While most fruit trees have 90% of their roots in the first 2 feet of soil (Those ones), have some deeper roots that can compete with citrus trees. For this reason,Plant other fruit trees 18-25 feet apart.
If you want more information on citrus tree spacing, you can check out my other post:How far away to plant citrus trees.
Can potted citrus trees have companion plants?
For potted citrus trees,generally not a good ideaplant a companion plant in the same pot. This can affect potted citrus tree growth due to root spacing. Potted citrus trees have a limited amount of soil and will need to be repotted into a larger pot (withfresh soil for pots) every 3-5 years.

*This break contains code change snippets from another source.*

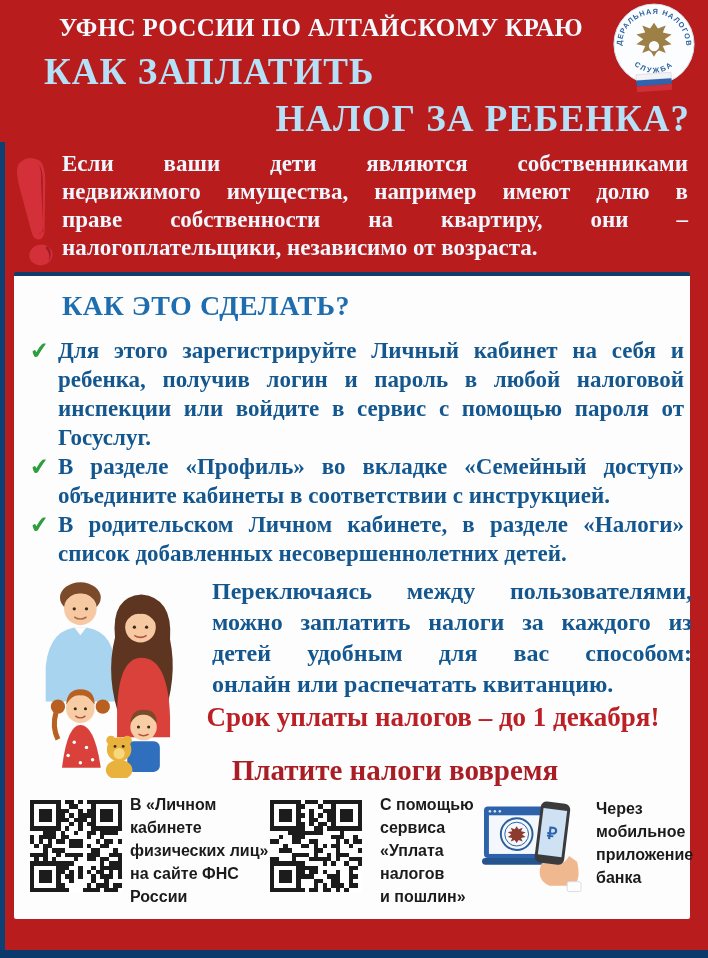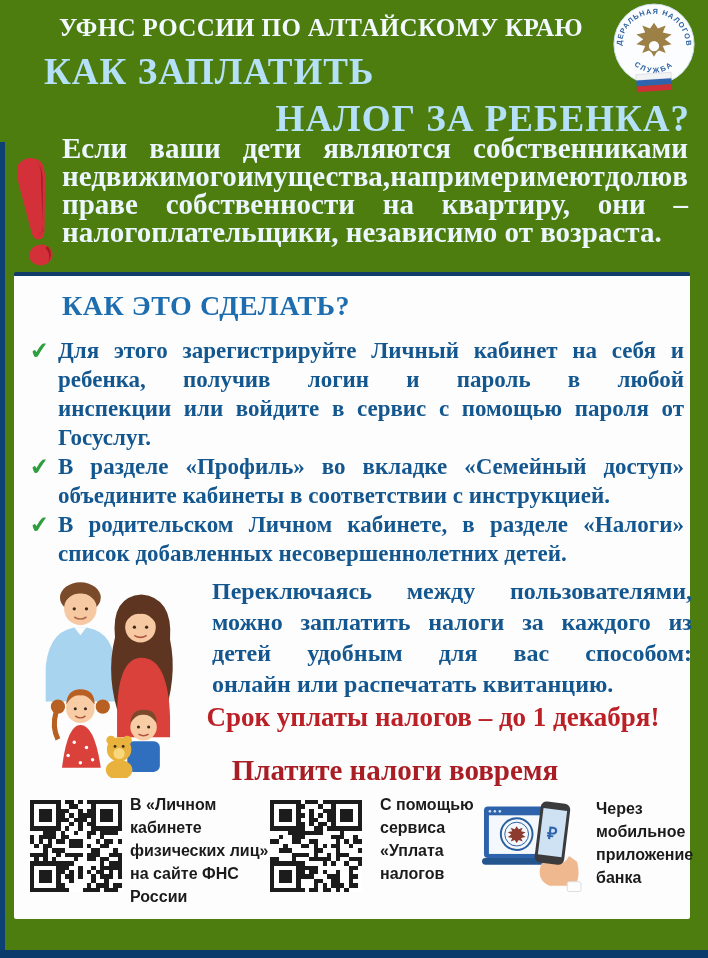"УФНС РОССИИ ПО АЛТАЙСКОМУ КРАЮ" .poster { background: #4d7c0f -> #b91c1c }
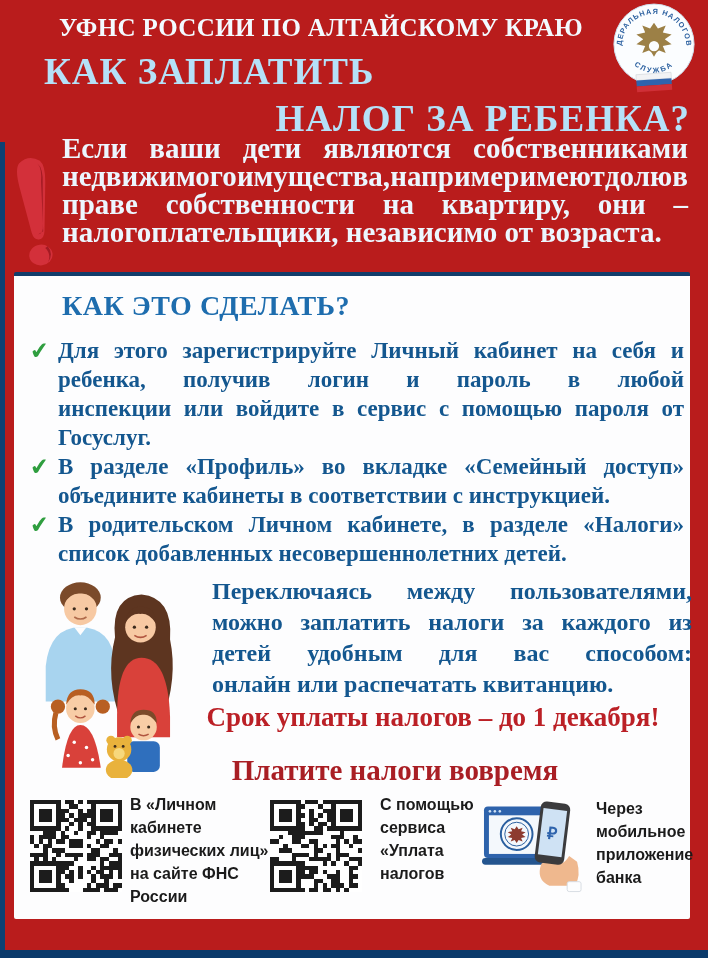"Если" .intro { font-size: 29px -> 23px; top: 134px -> 150px }
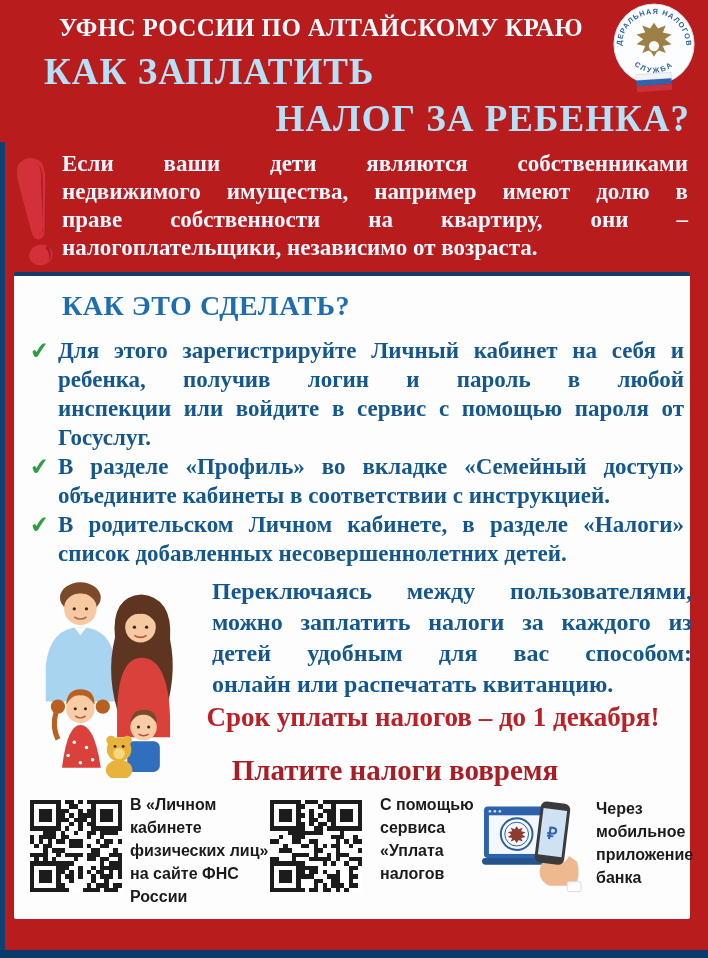"налоговой" span { html: none -> <span>налоговой</span> }
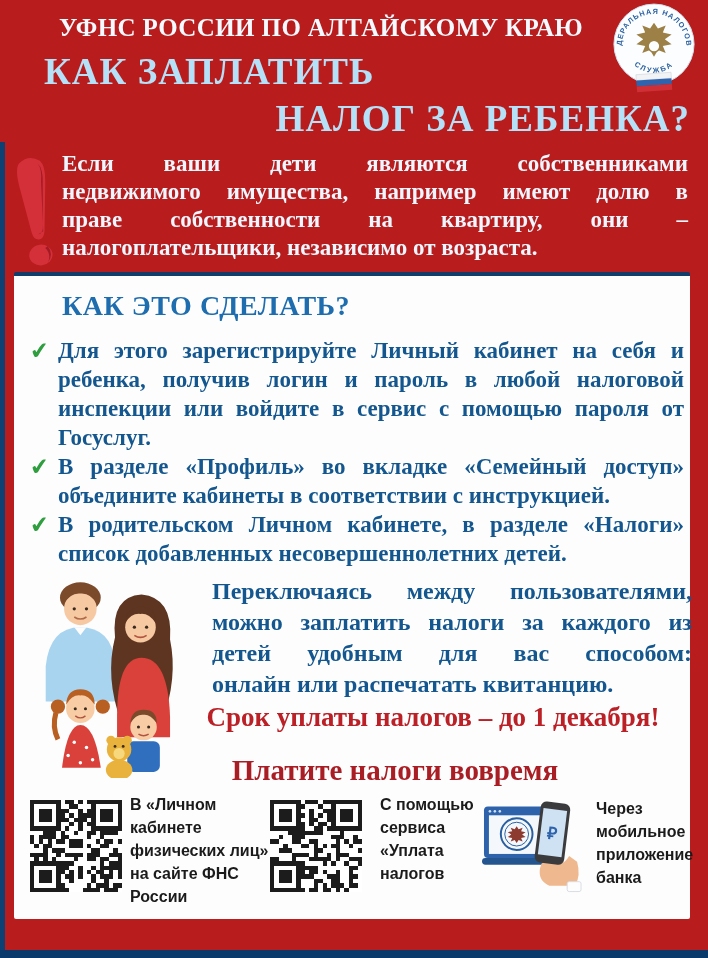"и пошлин»" div.ln { html: none -> <div>и пошлин»</div> }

While it's not a good idea to combine citrus fruits and a companion plant in theThe same thingPot, you can definitely use a pot for each plant and keep them together. There is no minimum distance to be observed here. However, avoid touching the two plants together, as mold or disease can spread from the soil or leaves.
Need more help?
you can alwaysask ushere on Couch to Homestead, but you should be aware of the other resources available to you! Here are the resources we recommend.
- Local Cooperative Advisory Services:While we do our best with these items, sometimes a local expert's knowledge is needed! The USDA has partnered with universities to create these free agricultural advisory services. Moneyshe is readyto view your local services.